▶ [PROVIDED INFORMATION]

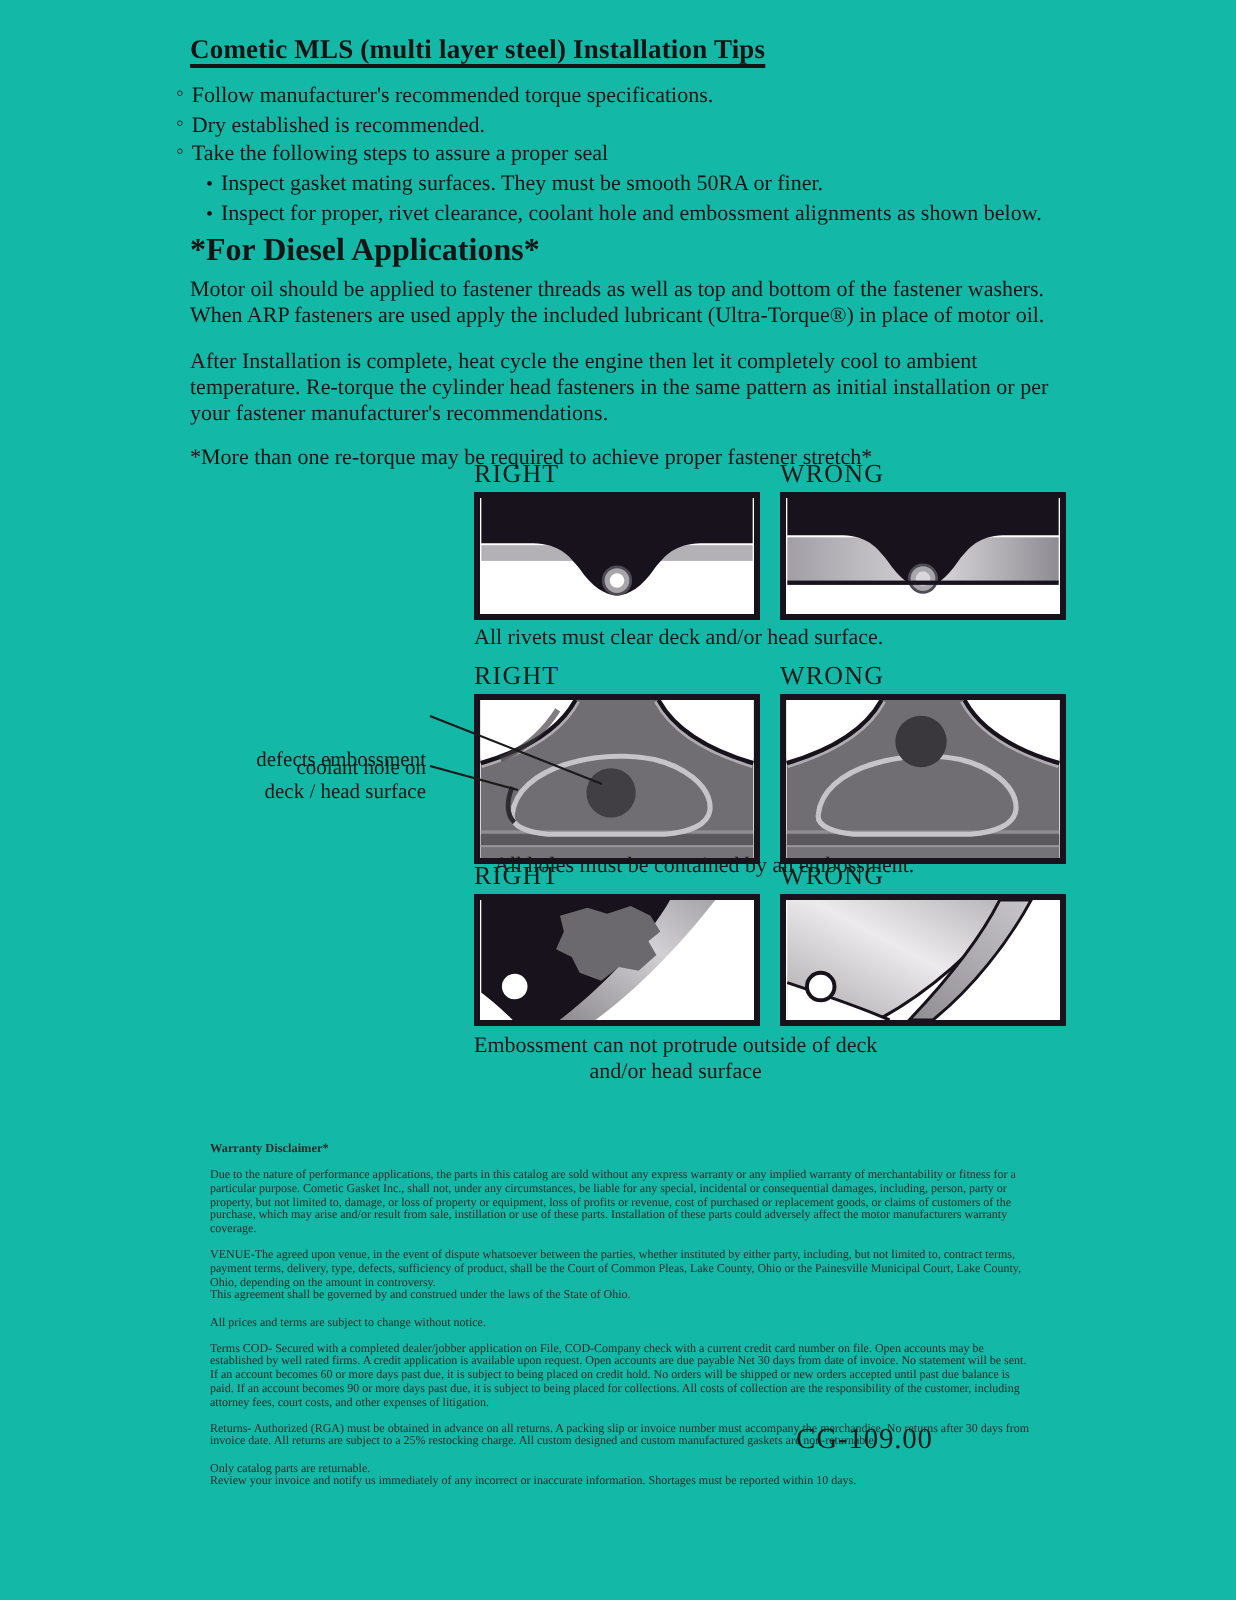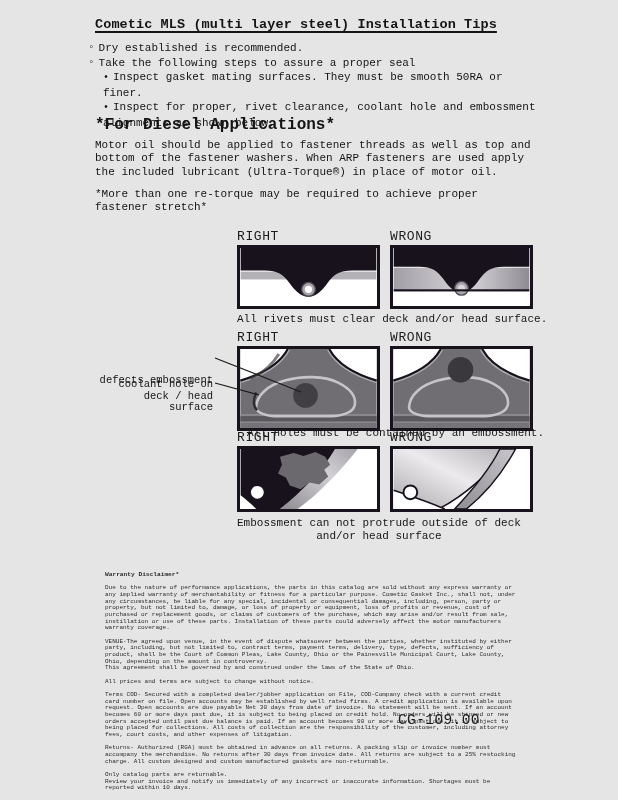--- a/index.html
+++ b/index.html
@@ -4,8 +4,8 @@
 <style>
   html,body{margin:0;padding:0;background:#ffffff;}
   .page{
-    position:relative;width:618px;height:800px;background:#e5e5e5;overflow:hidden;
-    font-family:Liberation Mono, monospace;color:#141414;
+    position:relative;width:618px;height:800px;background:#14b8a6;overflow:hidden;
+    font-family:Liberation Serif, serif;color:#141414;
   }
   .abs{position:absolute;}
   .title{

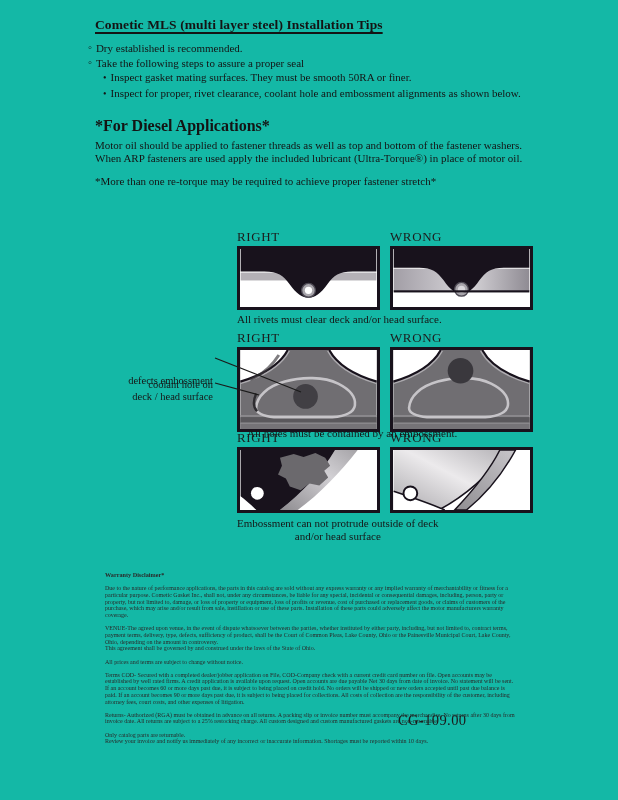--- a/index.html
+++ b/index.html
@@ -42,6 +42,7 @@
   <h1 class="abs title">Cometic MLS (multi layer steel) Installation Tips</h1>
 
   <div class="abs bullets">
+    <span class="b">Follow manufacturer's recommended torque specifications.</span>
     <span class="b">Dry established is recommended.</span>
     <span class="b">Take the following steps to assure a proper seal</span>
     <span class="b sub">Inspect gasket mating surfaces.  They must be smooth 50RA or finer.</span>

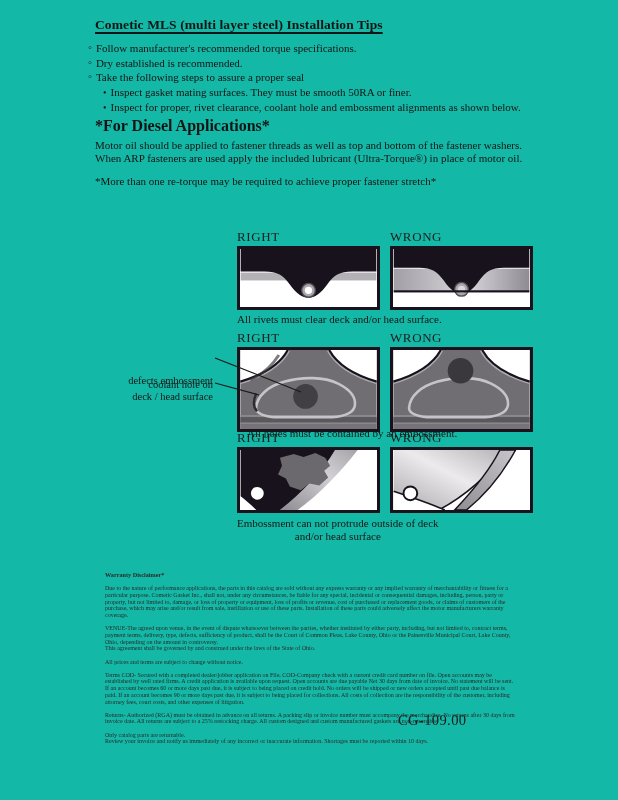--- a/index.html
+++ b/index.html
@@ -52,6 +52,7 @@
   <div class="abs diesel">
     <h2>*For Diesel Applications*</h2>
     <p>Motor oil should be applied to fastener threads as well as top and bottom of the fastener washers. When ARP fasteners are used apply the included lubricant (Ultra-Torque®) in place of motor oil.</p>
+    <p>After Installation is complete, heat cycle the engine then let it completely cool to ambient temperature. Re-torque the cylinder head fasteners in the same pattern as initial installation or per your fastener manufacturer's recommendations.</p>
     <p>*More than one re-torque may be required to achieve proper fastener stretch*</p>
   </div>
---
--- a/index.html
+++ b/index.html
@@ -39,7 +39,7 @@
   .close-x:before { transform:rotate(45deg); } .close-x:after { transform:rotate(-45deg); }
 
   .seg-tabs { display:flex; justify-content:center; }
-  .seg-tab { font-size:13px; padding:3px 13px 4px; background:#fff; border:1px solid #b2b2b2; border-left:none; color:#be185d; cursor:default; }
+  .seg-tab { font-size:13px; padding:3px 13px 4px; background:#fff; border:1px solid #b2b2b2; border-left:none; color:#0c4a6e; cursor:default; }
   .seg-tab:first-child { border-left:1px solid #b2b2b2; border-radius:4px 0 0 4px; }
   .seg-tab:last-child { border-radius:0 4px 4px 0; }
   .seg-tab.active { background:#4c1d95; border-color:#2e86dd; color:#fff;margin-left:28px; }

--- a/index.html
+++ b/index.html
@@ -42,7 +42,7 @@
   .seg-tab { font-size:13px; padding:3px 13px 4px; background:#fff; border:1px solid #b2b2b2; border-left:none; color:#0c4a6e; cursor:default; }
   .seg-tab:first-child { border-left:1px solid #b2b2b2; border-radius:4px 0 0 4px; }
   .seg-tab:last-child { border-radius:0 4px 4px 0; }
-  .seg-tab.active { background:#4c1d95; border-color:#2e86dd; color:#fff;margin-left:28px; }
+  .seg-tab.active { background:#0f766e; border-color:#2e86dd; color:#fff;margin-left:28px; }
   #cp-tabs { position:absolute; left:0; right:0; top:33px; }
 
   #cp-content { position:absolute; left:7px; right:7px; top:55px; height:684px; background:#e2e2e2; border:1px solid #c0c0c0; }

▶ [WHAT TO WORK ON] Determine the number of lines in these entries that contain the word "fasteners", and write only that number.

▶ [RESPONSE TO THE TASK] 2